In writing my experimental novella Slumber I developed a technique I called ‘modal writing’ that was essentially half way between automatic writing and free association, or maybe just a variation upon them. Unlike both of these methods, however, ‘modal writing’ involved constant revision and editing around themes or central ideas that operated like the ‘modes’ of modal jazz. The content of these ‘modes’ would have no equivalent in notation though, being closer to feelings or processes. Needless to say, the results were both incredibly interesting and the sort of thing that would guarantee I would never be taken on by any book publisher ever. The underlying philosophy of this unsaleable writing was catchily referred to (by me) as Voidism.

Linguistically this literary outlook stems from two important literary distinctions. The first being Chomsky’s demonstration of how grammar can function as syntax distinct from its semantic meaning, the second being the Saussurean separation of the signifier from the signified. The semantic essence of Slumber thus takes place in the void between signifier and signified. Signifiers don’t mean what they signify. This mental process is visible through metaphor, eg/ “love is like a butterfly”. “Love” and “butterfly”, signifying distinct, incomparable ideas, collide within an empty void creating echoes of meaning. A ‘modal’ rendering of the metaphor could equally be “butterfly love shimmers mountainously”.

Behind this lies the old dualism of “passion” and “reason”. The metaphors do not function on the rational level, they are not direct comparisons, they rely on emotive resonances (echoes in the void) to convey meaning. Reading of metaphor is part of a larger synaesthetic experience dealing with the “flavours” of words. Much like the process described in Freud’s Interpretation of Dreams, the signifiers are smuggling meaning beneath their surface unrelated to their initial significations; dreams being “wordless” spaces after all.

By breaking from a language model based on associationism (we do not understand the word “chair” by sitting on it), the comprehension of metaphors as a universal faculty, albeit subjective in content, implies a form of acausal relation. The void is thus redolent of a Jungian collective unconscious; metaphors synchonistically holding shared meanings between minds suggesting the existence of innate cognitive relation. Here we are returning to last week’s blog on Spinoza-esque quantum theory. Emotive meaning conjured from the void between signifiers exists on a foundation beyond associationism in the chaotic primal realm of the quantum of mind.
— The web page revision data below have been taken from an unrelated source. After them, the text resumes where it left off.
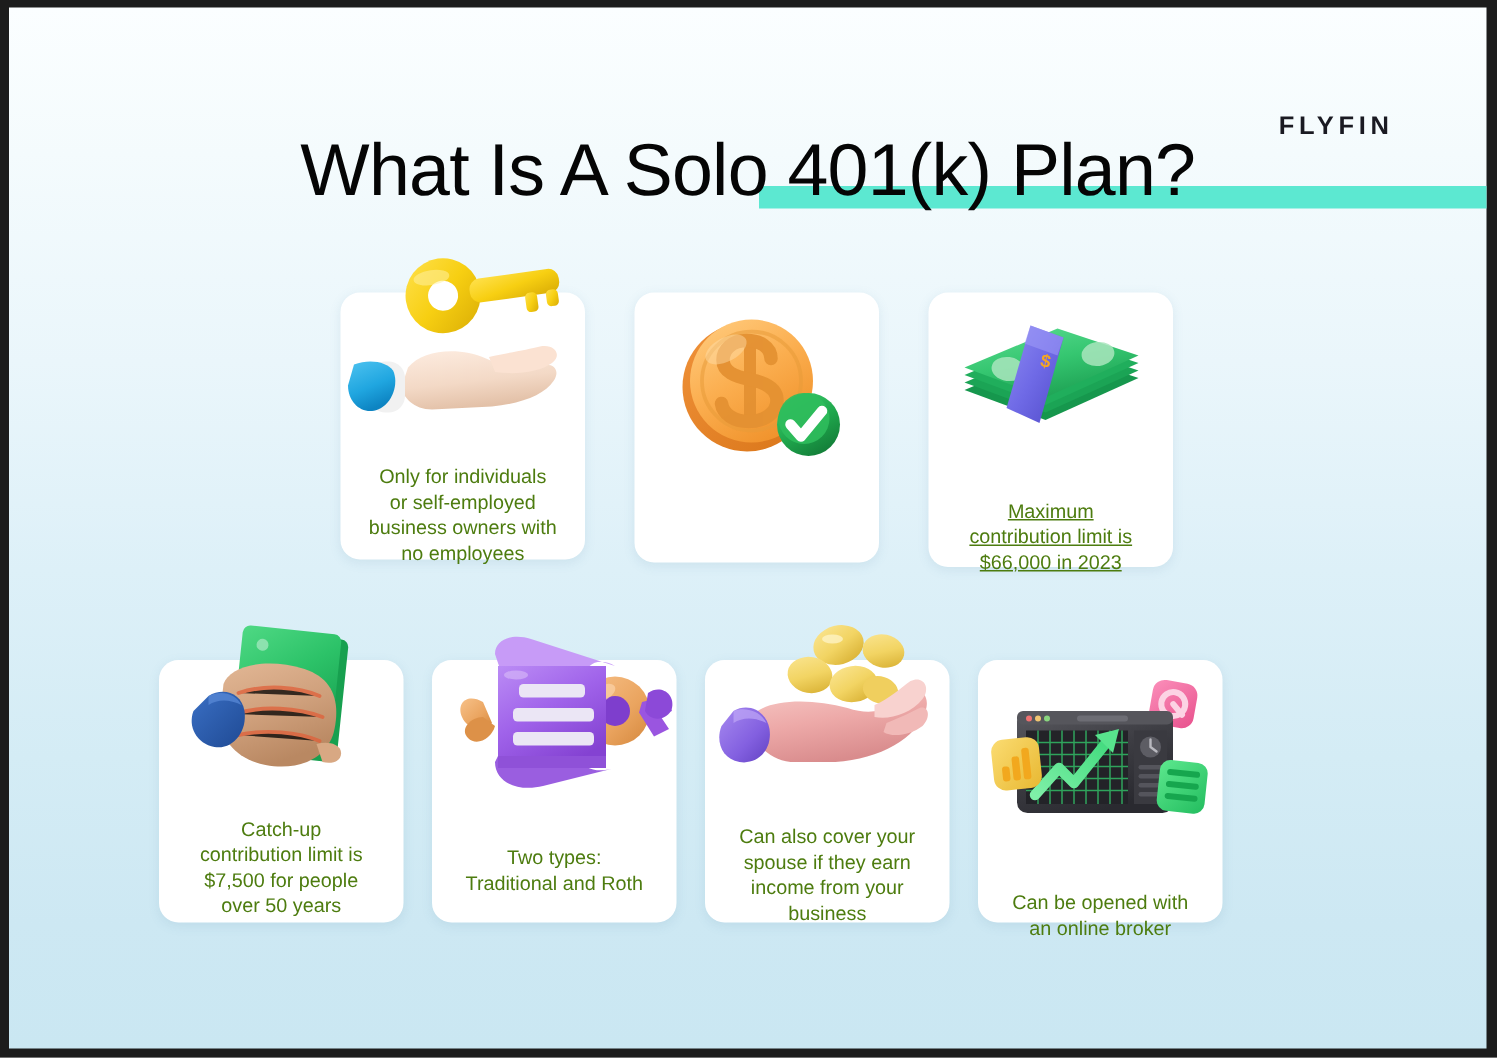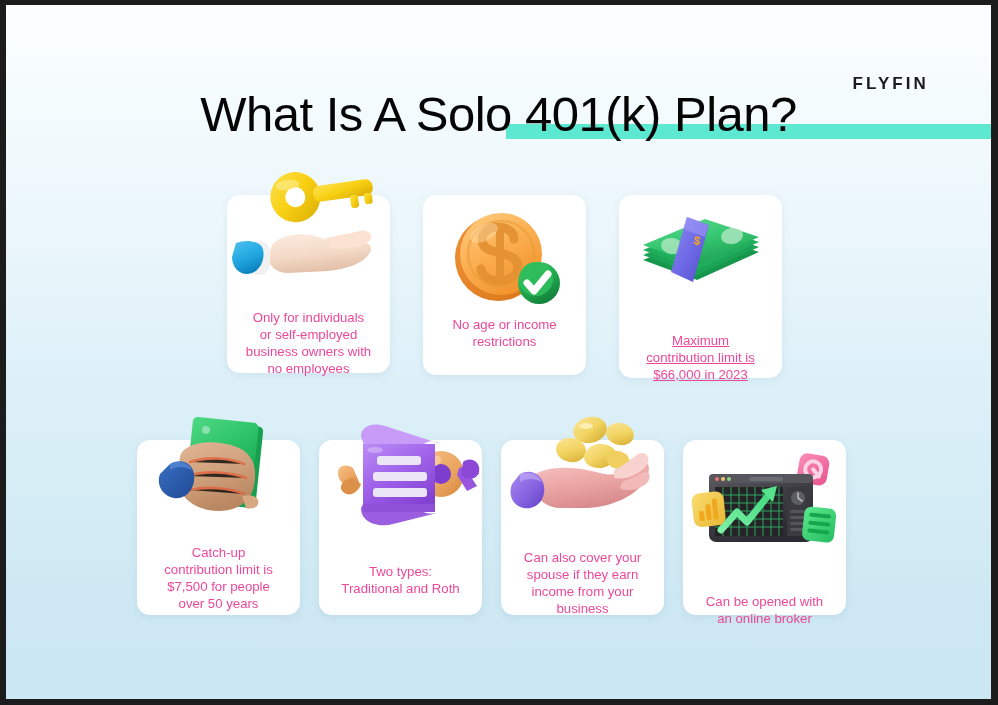--- a/index.html
+++ b/index.html
@@ -112,7 +112,7 @@
   .card .caption {
     font-size: 13.2px;
     line-height: 17px;
-    color: #ec4899;
+    color: #4d7c0f;
     text-align: center;
     white-space: pre-line;
     padding: 0 7px;

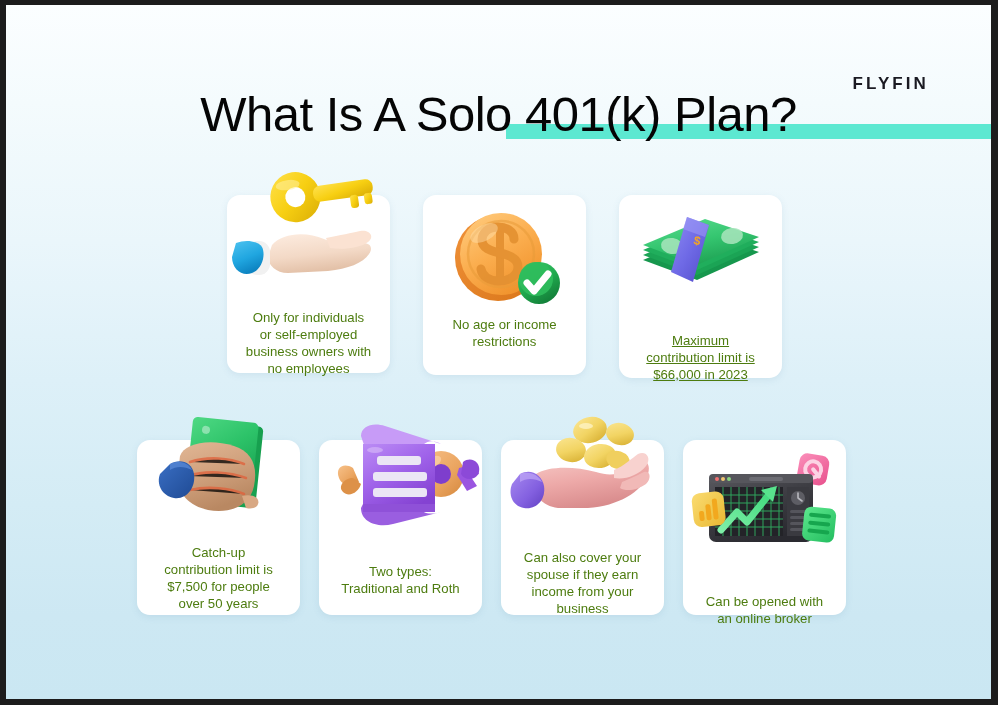--- a/index.html
+++ b/index.html
@@ -247,8 +247,6 @@
             <path d="M87 76 l7 8 l14 -17" fill="none" stroke="#ffffff" stroke-width="7" stroke-linecap="round" stroke-linejoin="round"></path>
           </svg>
         </div>
-        <div class="caption">No age or income
-restrictions</div>
       </div>
 
       <div class="card" id="card-3">

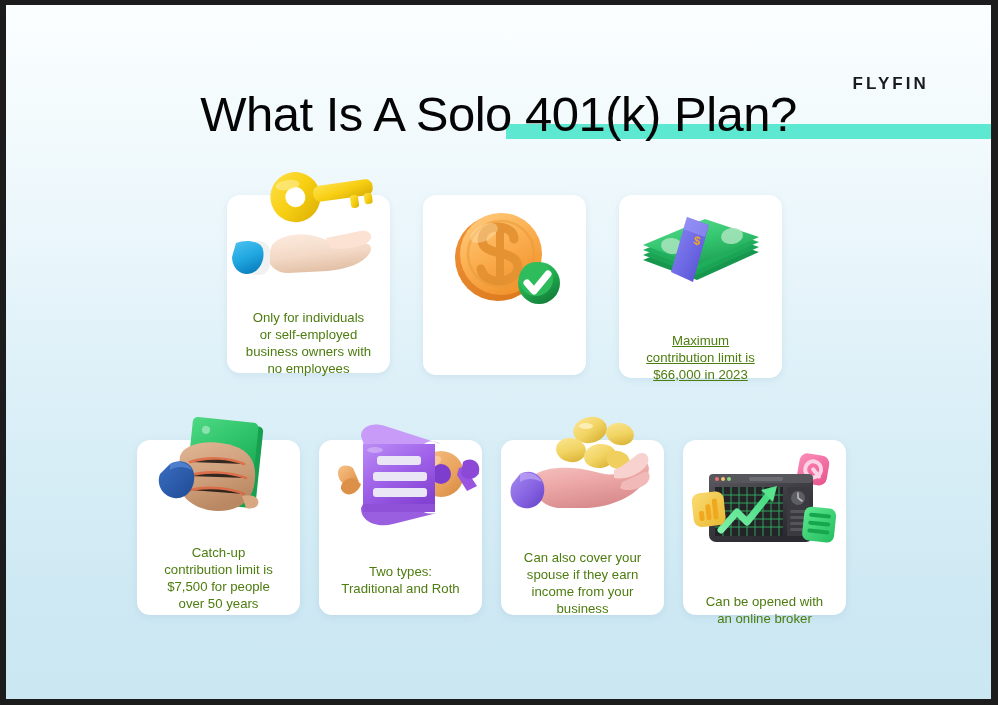--- a/index.html
+++ b/index.html
@@ -86,7 +86,7 @@
   }
   #row-bottom {
     top: 435px;
-    left: 131px;
+    left: 100px;
     align-items: flex-start;
     gap: 19px;
   }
The meaning of the whole thing is essentially “We’re here because we’re here because we’re here because we’re here…”

The psychoanalytical epistemology of Voidism is therefore taking place on the level of Lacan vs Hume. Hume’s reading of passion and reason coined an agnosticism in which the “self” ceases to exist, leaving Lacan open to describe the self, or “subject”, as existing in the form of this non-existence: as a Void. The collision of words in modal writing is thus occurring within the void of the self where echoes of meaning operate as emotional static charges. Slumber wasn’t written for a reader, it was written for yourself.

Hrm, after all this I really ought to edit a chapter and put it in the short stories section… I’ll put it on the to-do list.
 
 
I find myself reading some very odd things on occasion. I’m afraid this week’s blog is a bit late as I was finalising a proposal for PhD funding; here’s hoping that one day these odd things I read will lead to some form of monetary reward. Nevertheless, it’s in the spirit of oddity that I endeavour to write this week on a favourite of mine, Spinoza, and how he suddenly makes a lot more sense thanks to quantum physics.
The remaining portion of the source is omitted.